> [Activity]:
Images excepted, the data below must be repeated exactly.

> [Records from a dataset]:
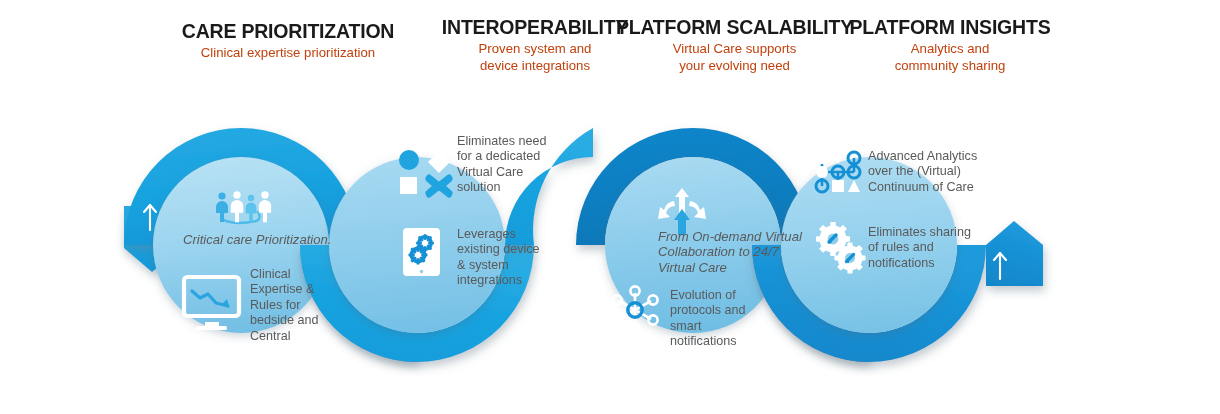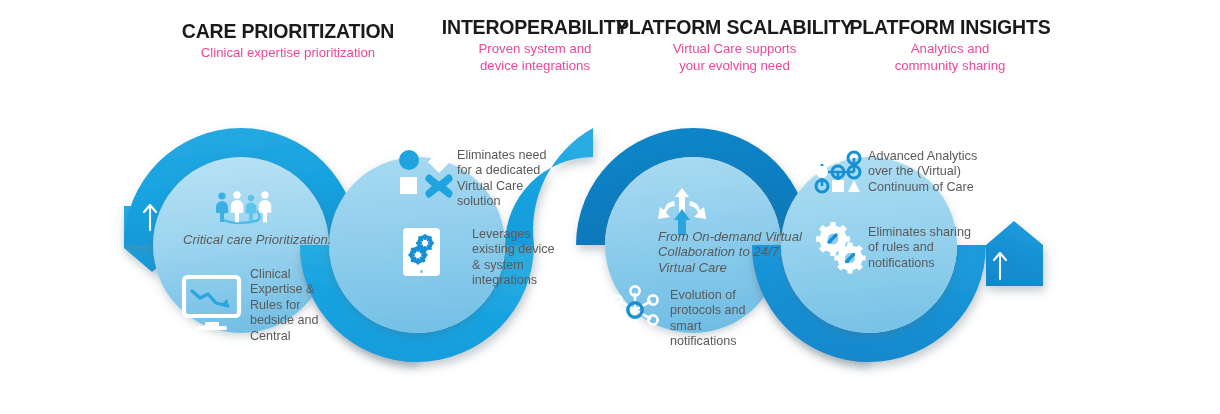--- a/index.html
+++ b/index.html
@@ -38,7 +38,7 @@
   }
   .header-sub {
     font-size: 13.2px;
-    color: #ec4899;
+    color: #c2410c;
     line-height: 16.5px;
     margin-top: 3px;
   }

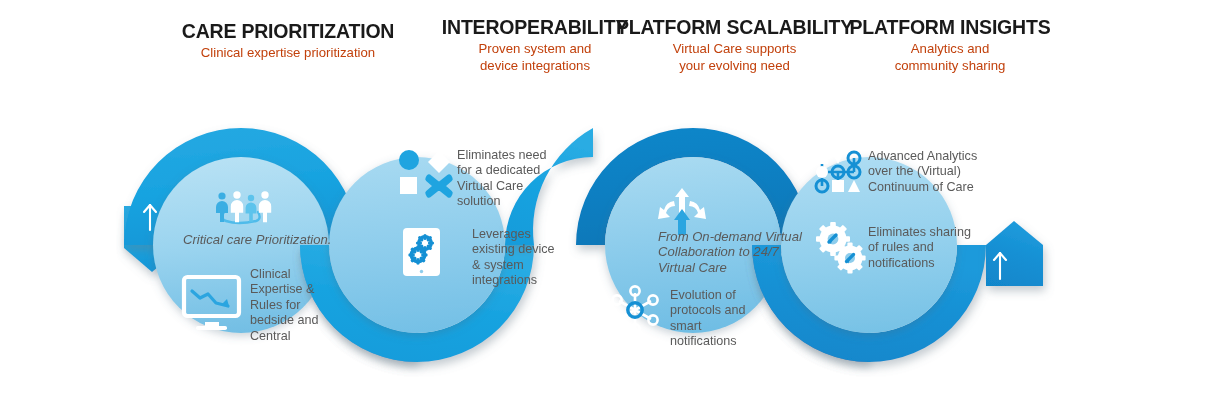--- a/index.html
+++ b/index.html
@@ -73,7 +73,7 @@
   #t1-lead { left: 183px; top: 232px; width: 180px; }
   #t1-b    { left: 250px; top: 267px; width: 82px; }
   
-  #t2-a    { left: 457px; top: 148px; width: 90px; }
+  #t2-a    { left: 457px; top: 134px; width: 90px; }
   #t2-b    { left: 457px; top: 227px; width: 92px; margin-left: 15px; }
   
   #t3-lead { left: 658px; top: 229px; width: 152px; }

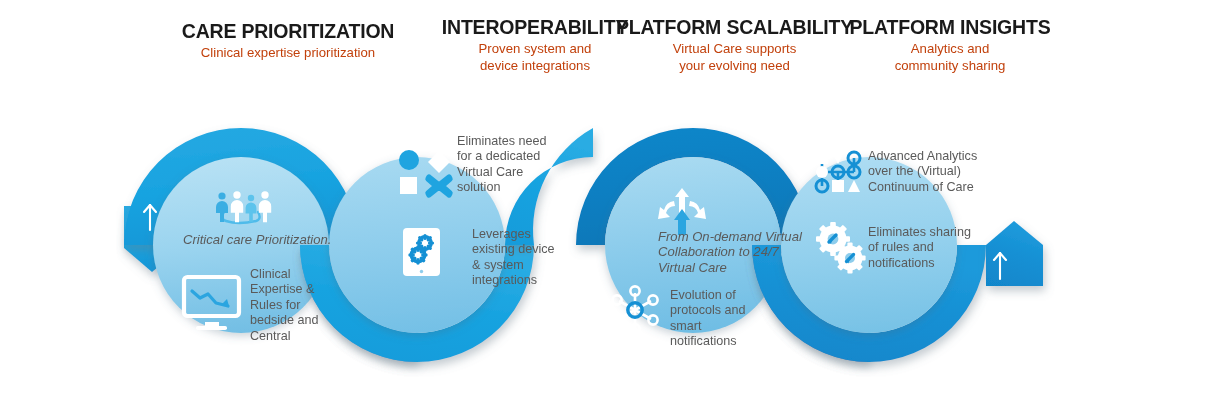--- a/index.html
+++ b/index.html
@@ -74,7 +74,7 @@
   #t1-b    { left: 250px; top: 267px; width: 82px; }
   
   #t2-a    { left: 457px; top: 134px; width: 90px; }
-  #t2-b    { left: 457px; top: 227px; width: 92px; margin-left: 15px; }
+  #t2-b    { left: 457px; top: 227px; width: 92px; }
   
   #t3-lead { left: 658px; top: 229px; width: 152px; }
   #t3-b    { left: 670px; top: 288px; width: 85px; }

> [Exercise answer]:
--- a/index.html
+++ b/index.html
@@ -38,7 +38,7 @@
   }
   .header-sub {
     font-size: 13.2px;
-    color: #ec4899;
+    color: #c2410c;
     line-height: 16.5px;
     margin-top: 3px;
   }

--- a/index.html
+++ b/index.html
@@ -73,7 +73,7 @@
   #t1-lead { left: 183px; top: 232px; width: 180px; }
   #t1-b    { left: 250px; top: 267px; width: 82px; }
   
-  #t2-a    { left: 457px; top: 148px; width: 90px; }
+  #t2-a    { left: 457px; top: 134px; width: 90px; }
   #t2-b    { left: 457px; top: 227px; width: 92px; margin-left: 15px; }
   
   #t3-lead { left: 658px; top: 229px; width: 152px; }

--- a/index.html
+++ b/index.html
@@ -74,7 +74,7 @@
   #t1-b    { left: 250px; top: 267px; width: 82px; }
   
   #t2-a    { left: 457px; top: 134px; width: 90px; }
-  #t2-b    { left: 457px; top: 227px; width: 92px; margin-left: 15px; }
+  #t2-b    { left: 457px; top: 227px; width: 92px; }
   
   #t3-lead { left: 658px; top: 229px; width: 152px; }
   #t3-b    { left: 670px; top: 288px; width: 85px; }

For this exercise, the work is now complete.